Na troca, o governo ofertou US$ 600 milhões e receberá um total de US$ 705 milhões em bradies. Esta diferença de US$ 105 milhões representa uma redução no principal da dívida. Mas o ganho do governo brasileiro fica em US$ 20,2 milhões por causa da diferença nos custos dos papéis antigos e os novos. Dos sete tipos de bradies que foram negociados pelo atual ministro da Fazenda, Pedro Malan, em 1994, cinco estavam na troca. Foram eles o Elegible Interest (EI), que é o bônus de juros, e os bônus de desconto, ao par, o Debt Convertion Bond (bonus de conversão) além do Front Loaded Interest Reduction Bond (bônus de redução). Ficaram fora, portanto, o C-Bond, que é o mais líquido de todos, e New Money Bond (bônus de dinheiro novo).
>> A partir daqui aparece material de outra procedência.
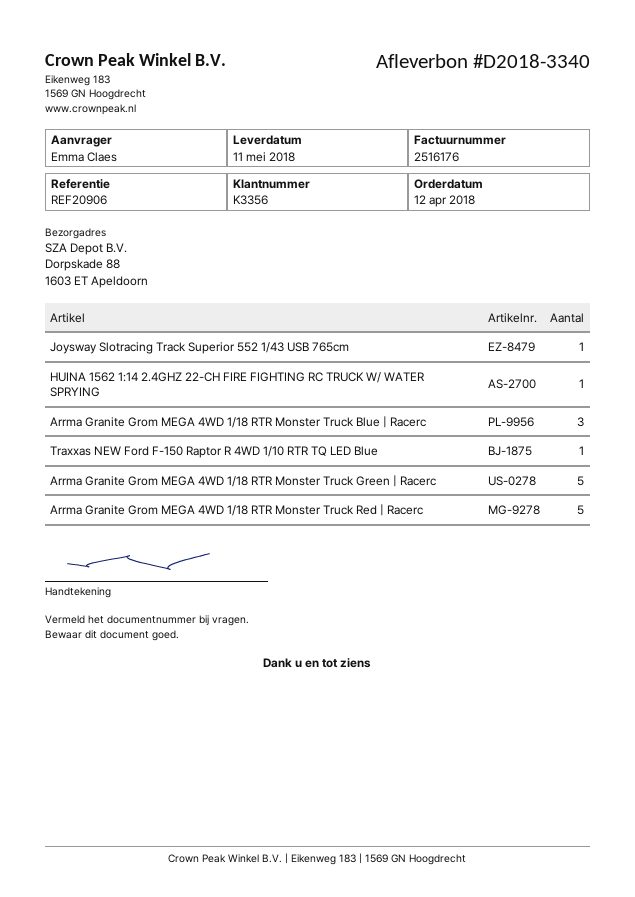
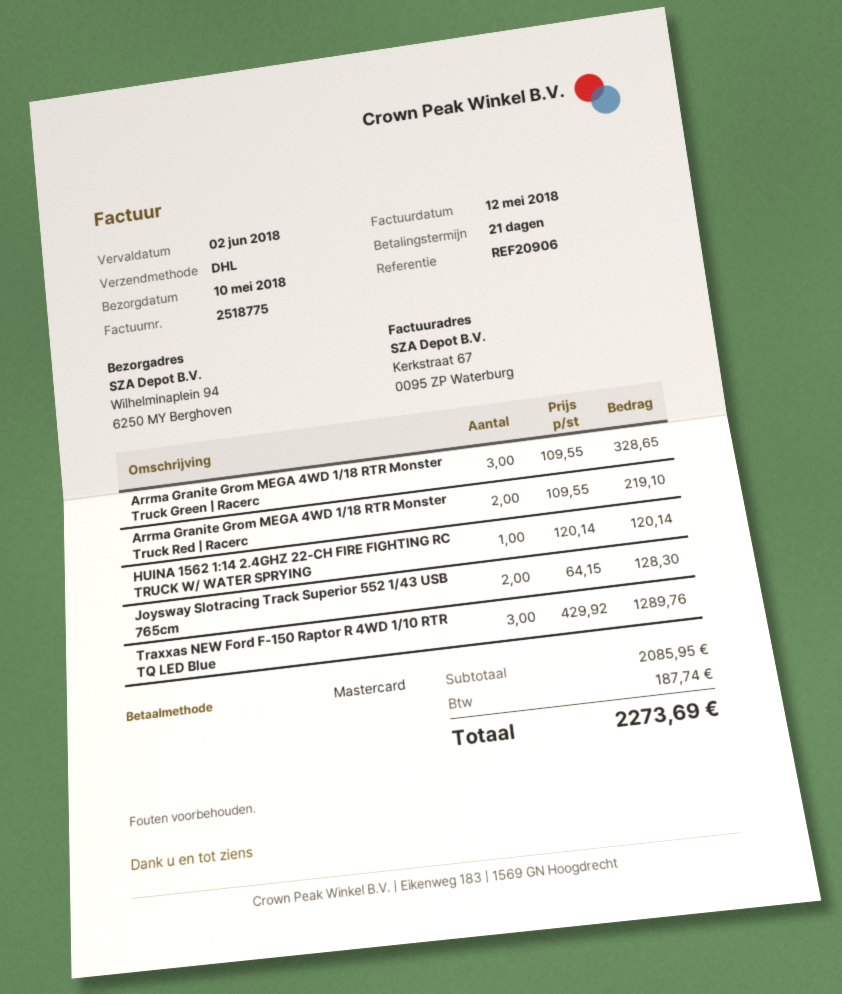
delivery date: 2018-05-11 -> 2018-05-10
invoice number: 2516176 -> 2518775
ship to: Dorpskade 88, 1603 ET Apeldoorn -> Wilhelminaplein 94, 6250 MY Berghoven
Joysway Slotracing Track Superior 552 1/43 USB 765cm: 1 -> 2
Arrma Granite Grom MEGA 4WD 1/18 RTR Monster Truck Blue | Racerc: 3 -> none
Traxxas NEW Ford F-150 Raptor R 4WD 1/10 RTR TQ LED Blue: 1 -> 3
Arrma Granite Grom MEGA 4WD 1/18 RTR Monster Truck Green | Racerc: 5 -> 3
Arrma Granite Grom MEGA 4WD 1/18 RTR Monster Truck Red | Racerc: 5 -> 2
Três dos cinco bônus trocados têm garantias depositadas no Banco para Compensações Internacionais (BIS). A troca permitirá a liberação de US$ 126,9 milhões destas garantias que, segundo Aguiar, deverão ser agregadas às reservas internacionais brasileiras no início de abril. Ele esclareceu que a liberação não significa um ganho para o Brasil porque é um dinheiro que já pertencia ao País e estava bloqueado no BIS.
Na colocação original do bônus global de 30 anos conhecido como BR-30, os papéis brasileiros foram vendidos por 93,29% do valor. Portanto, com um pequeno deságio. O custo ficou 6,79% ao ano acima da taxa do bonus do Tesouro americano com prazo de dez anos. O retorno ao investidor ficou em 13,15%. Na abertura para a troca, os papéis já foram vendidos com deságio menor, pois o preço chegou a 98,25%. A taxa acima dos papéis americanos ficou em 6,35% enquanto o retorno para os compradores dos títulos ficou em 12,47%.